How are gay masculinities and relationships depicted in mainstream art, film, and fiction?  In material aimed at a gay audience?  In particular, how are they depicted in Gayland, the fantasy world of gay eros (where there is a high premium on masculinity)?  That is, what are the conventions in specifically sexual material aimed at a gay male audience – erotic representations of the male body and pornographic representations of sex between men?

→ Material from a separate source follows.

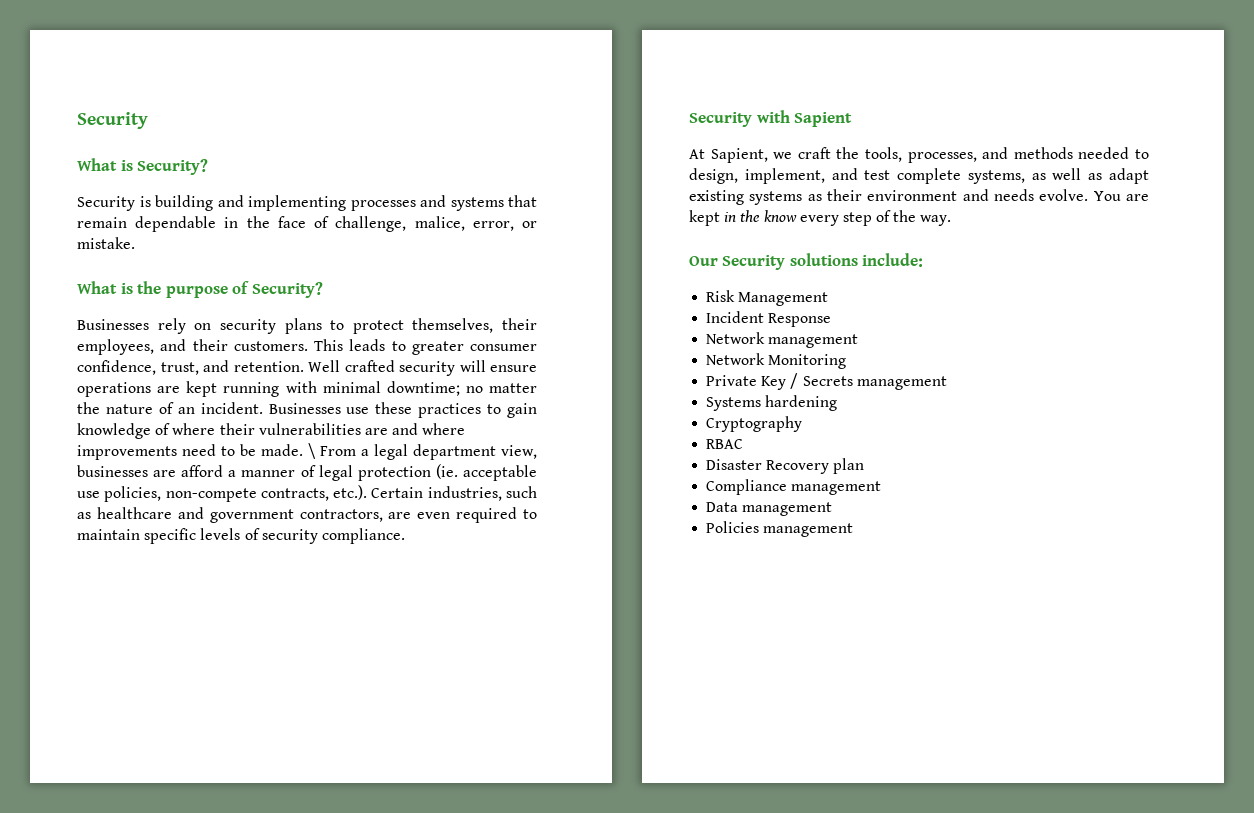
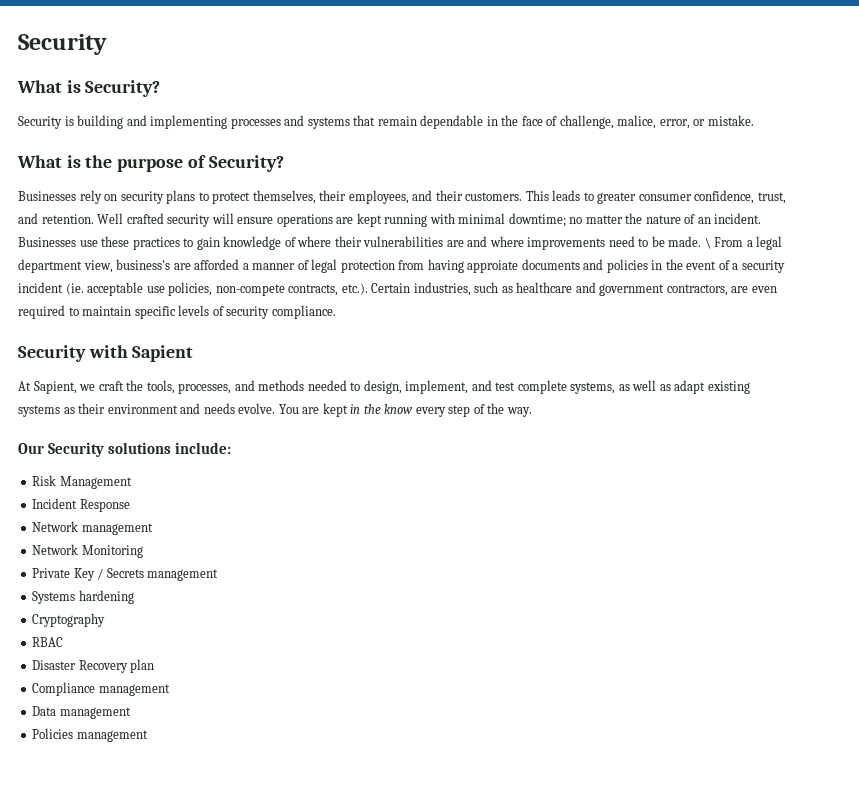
[77,465,224,477] businesses are afford -> [116,259,240,270] business's are afforded
(431, 473) none -> [398,259,785,273] [18,282,63,293] from having approiate documents and policies in the event of a security incident

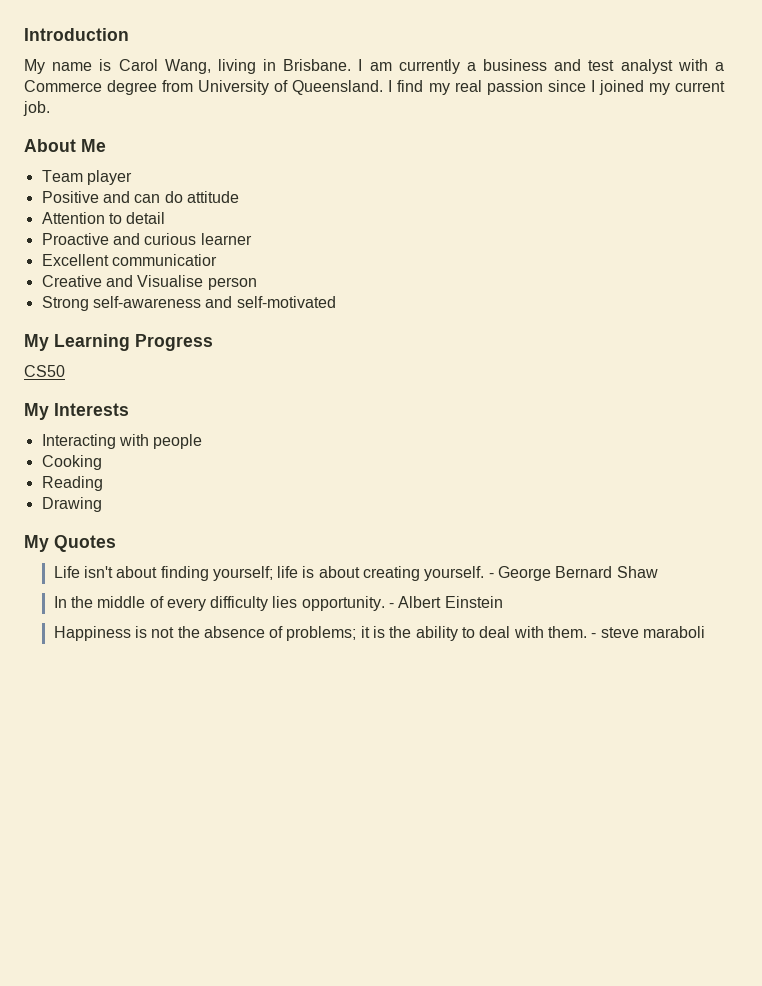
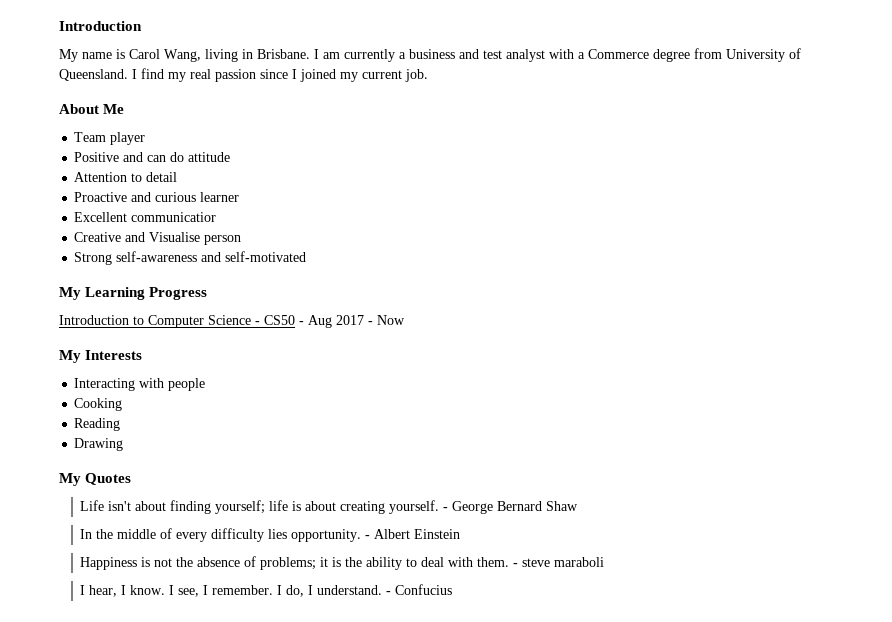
[24,365,65,377] CS50 -> [59,315,405,328] Introduction to Computer Science - CS50 - Aug 2017 - Now
(705, 632) none -> [80,584,453,597] // I hear, I know. I see, I remember. I do, I understand. - Confucius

As part of this project, I have written a set of little essays (in a colloquial style) on facets of Gayland, including this one on the torso display:

Offering Your Body
Displaying Your Equipment
The Shirt Lifter: Hard Abs, Sweet Belly

Shirt lifting used to be a famously fag thing, but it’s all over the place now.  Undergear/International Male models – many of them smiling adorably – seem to be on the leading edge of this cultural shift.  Straight guys are getting used to being objects of desire, a development probably attributable to Calvin Klein’s glaring, scowling, or simply vacant faux-rentboys.  This is a good thing for fags everywhere.  We even get to opt for the muscle queen with the macho hard abs or the twink with the eminently kissable sweet belly.

Shirt lifting displays go from the coyest (The Basic Tease), with a small patch of belly exposed by one hand lifting the shirt up this little bit, through the bolder Belly and Tit Display, with the shirt held (by hand, or occasionally, in the teeth), or pushed up, above the tits, to the Framed Full Frontal display, with the shirt rolled up and placed out of the way, hooked behind the neck – essentially a Full Torso display framed on top with what is now a suggestion, or memory, of a shirt rather than an imaginably functional piece of clothing.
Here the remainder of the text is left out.